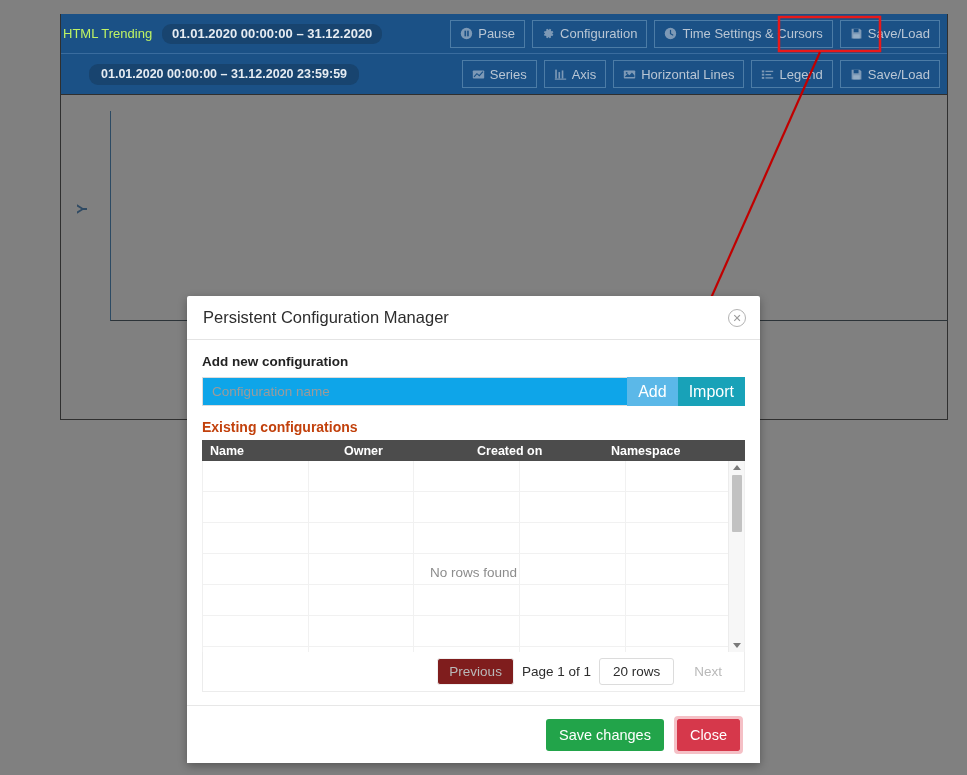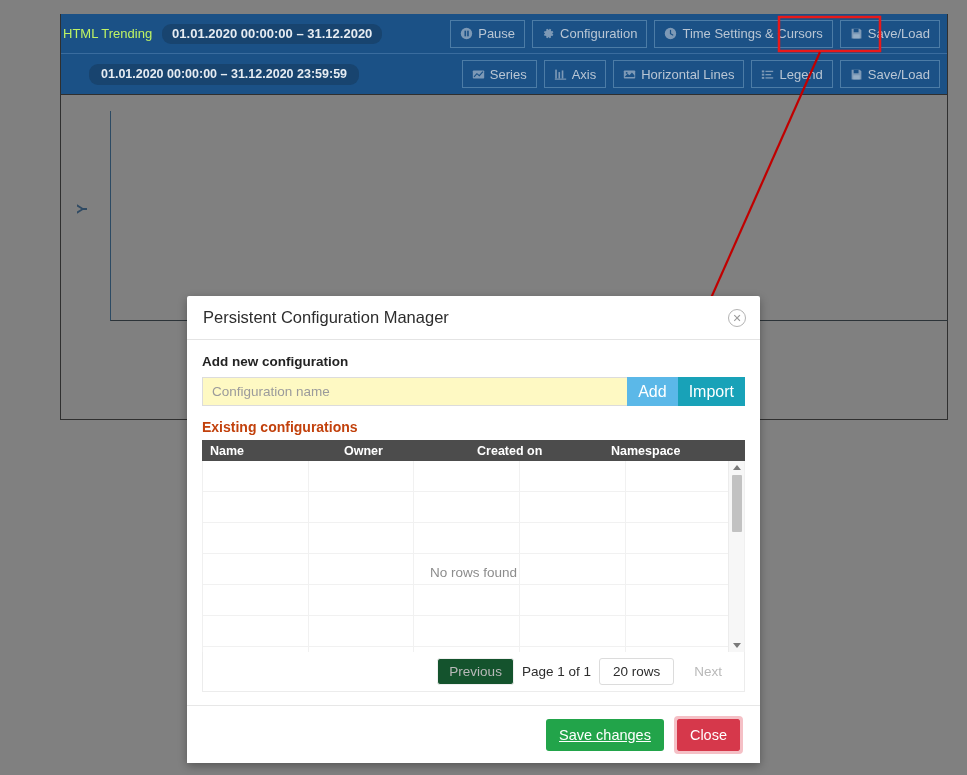"Configuration name" .cfg-input { background: #fef9c3 -> #0ea5e9 }
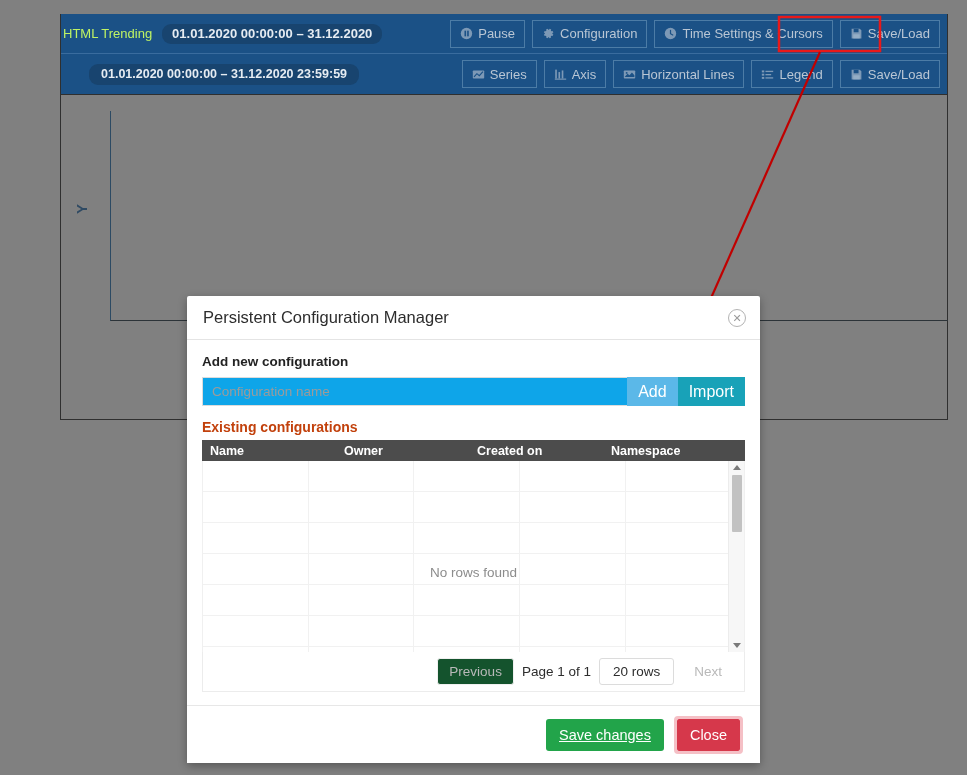"Previous" .pg-btn { background: #14532d -> #7f1d1d }
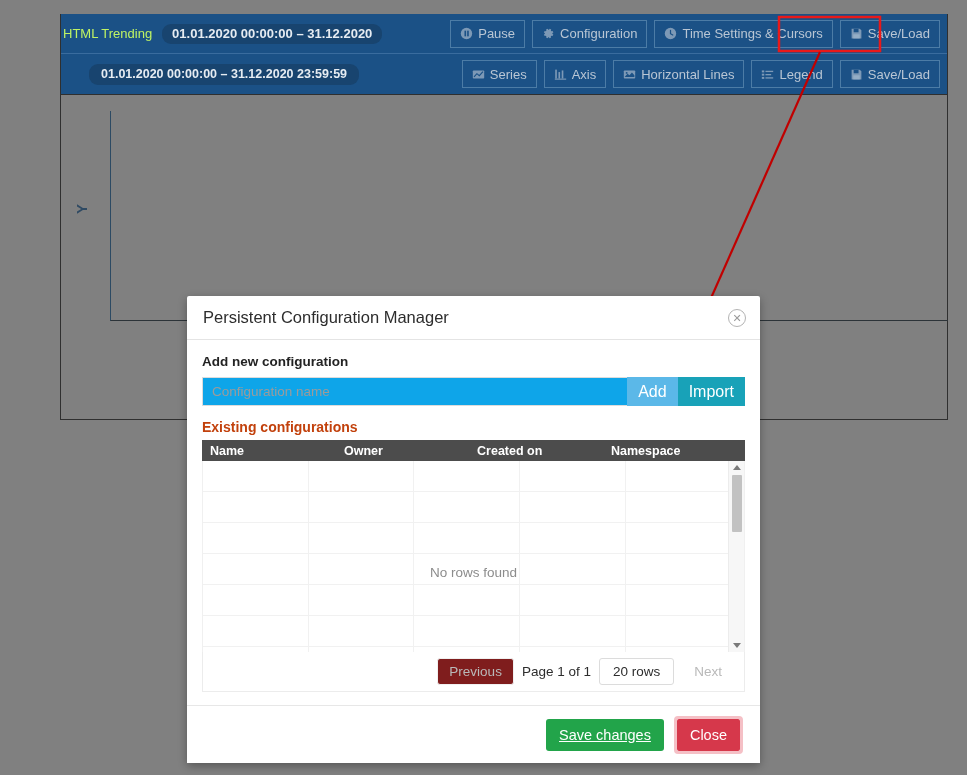"Save changes" .btn-save { text-decoration: underline -> none }
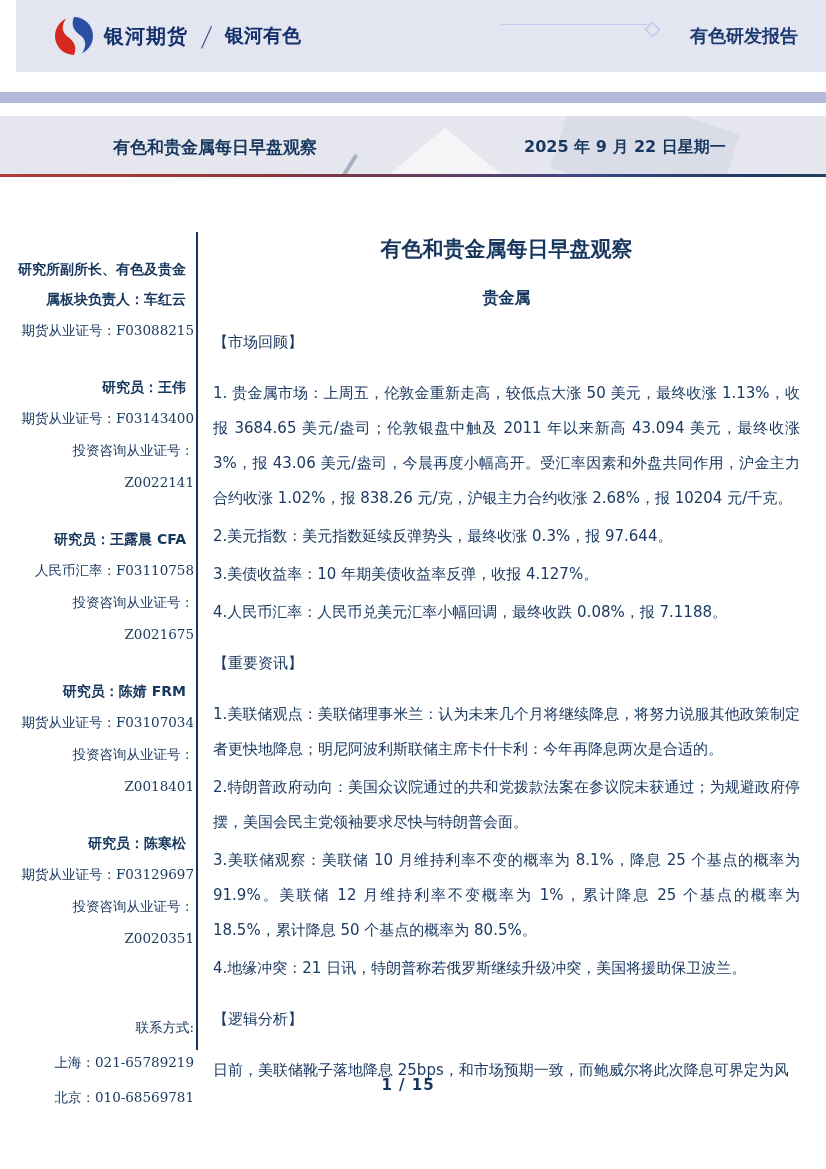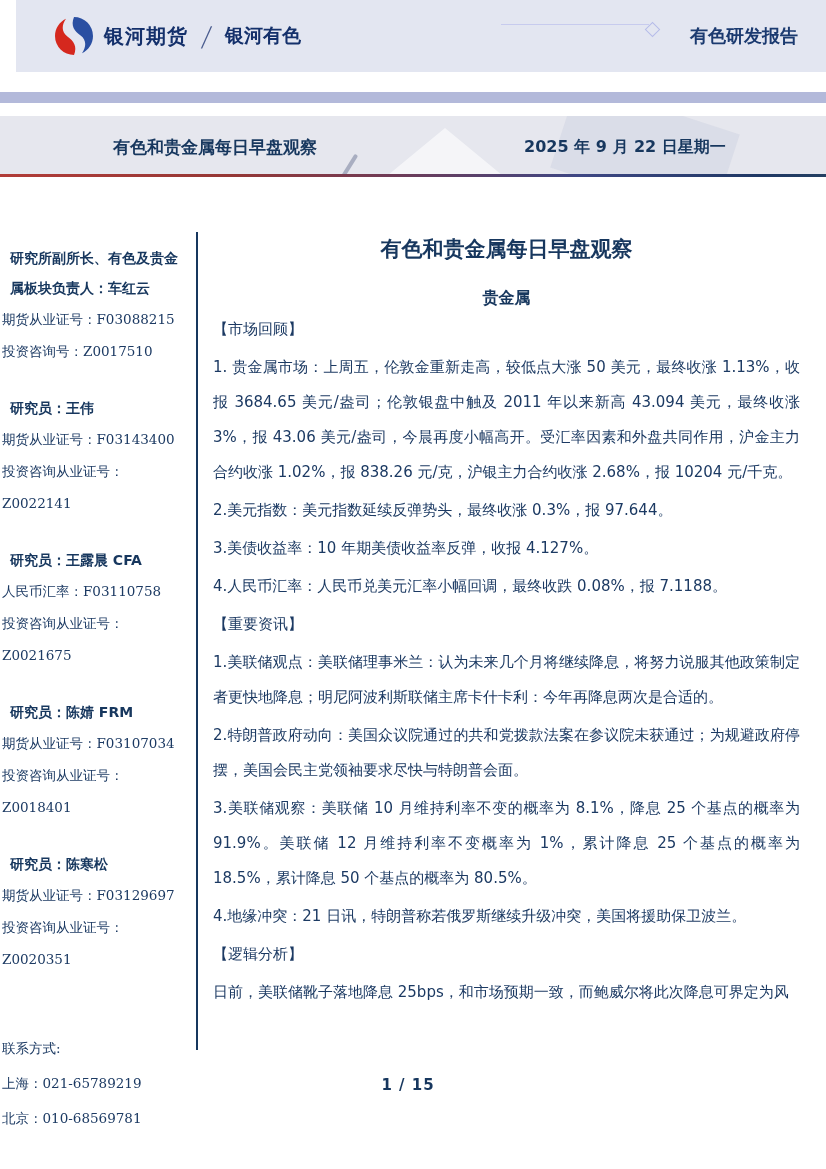"研究所副所长、有色及贵金属板块负责人：车红云" .sidebar { text-align: left -> right; top: 243px -> 254px }
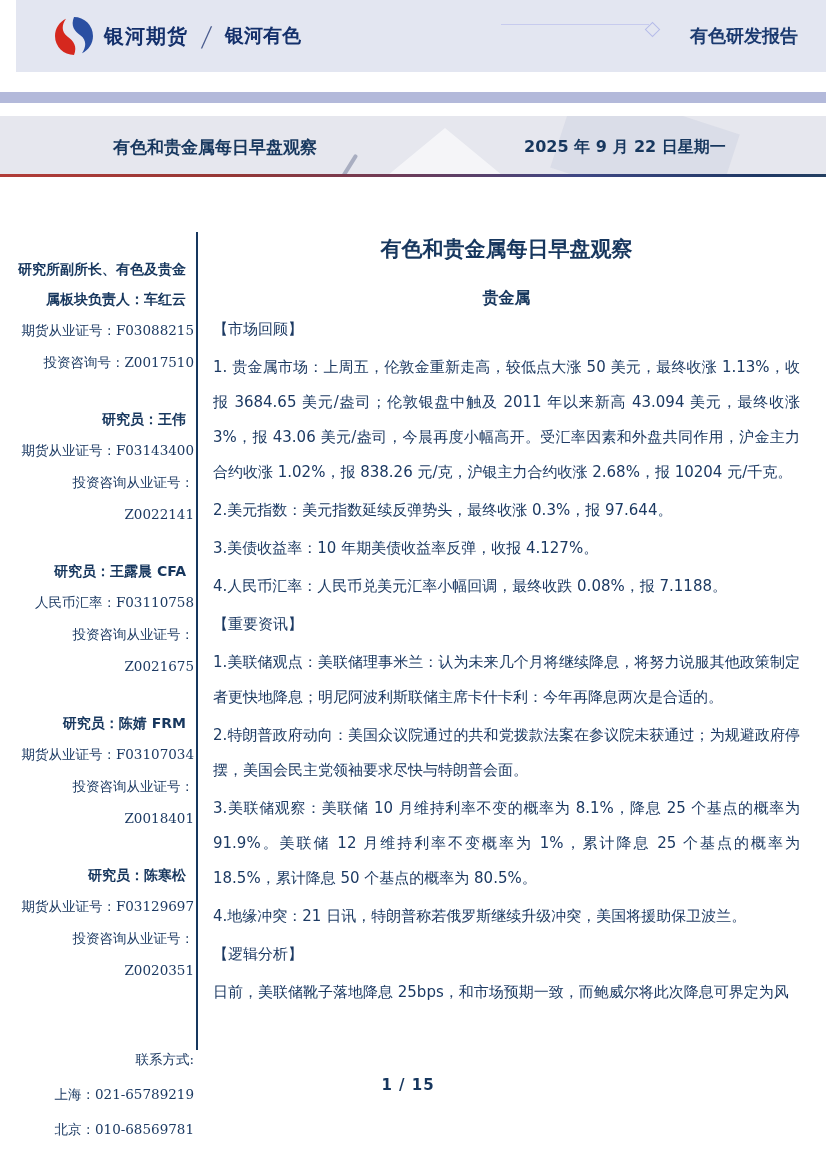"【市场回顾】" .sec-head { margin: 3px 0 -> 16px 0 }
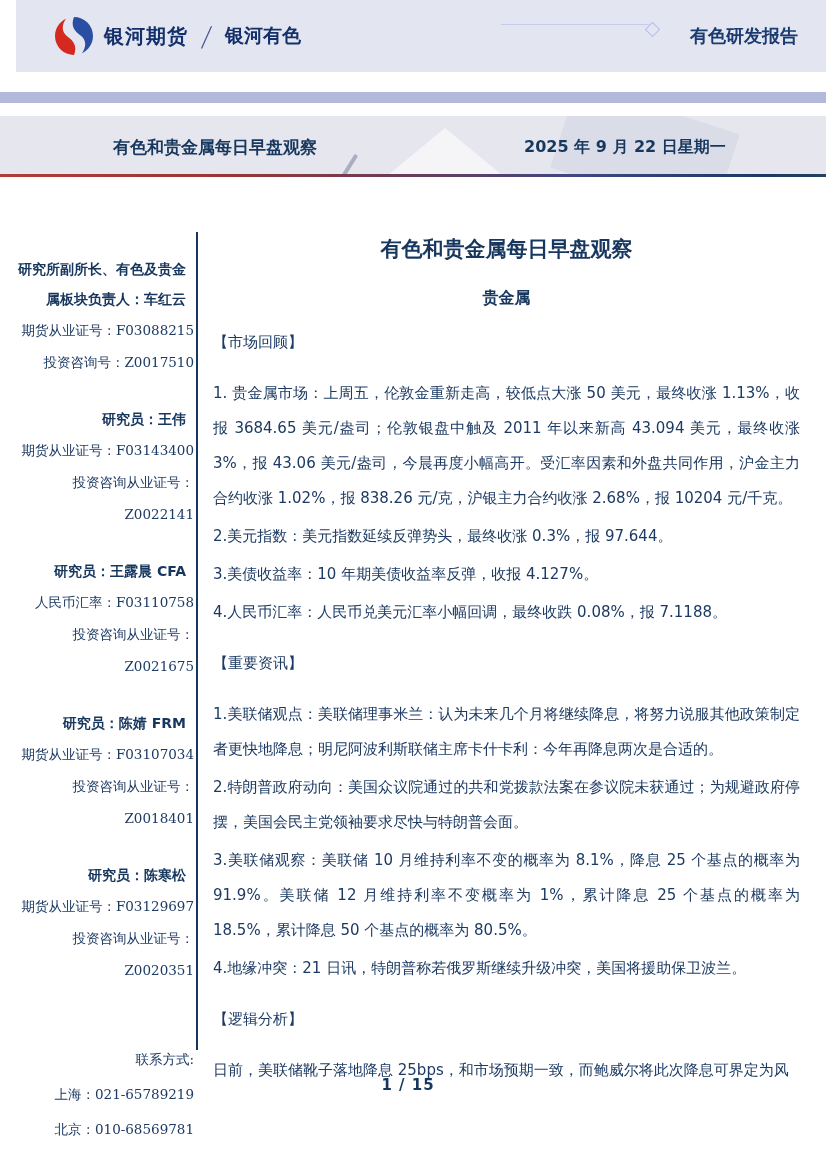"投资咨询号：Z0017510" div.side-line { html: <div>投资咨询号：Z0017510</div> -> none }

- - - -

▶ Problem details: Copy every record exactly as it appears, apart from any pictures.

▶ Answer to this task:
"Configuration name" .cfg-input { background: #fef9c3 -> #0ea5e9 }
"Previous" .pg-btn { background: #14532d -> #7f1d1d }
"Save changes" .btn-save { text-decoration: underline -> none }
"研究所副所长、有色及贵金属板块负责人：车红云" .sidebar { text-align: left -> right; top: 243px -> 254px }
"【市场回顾】" .sec-head { margin: 3px 0 -> 16px 0 }
"投资咨询号：Z0017510" div.side-line { html: <div>投资咨询号：Z0017510</div> -> none }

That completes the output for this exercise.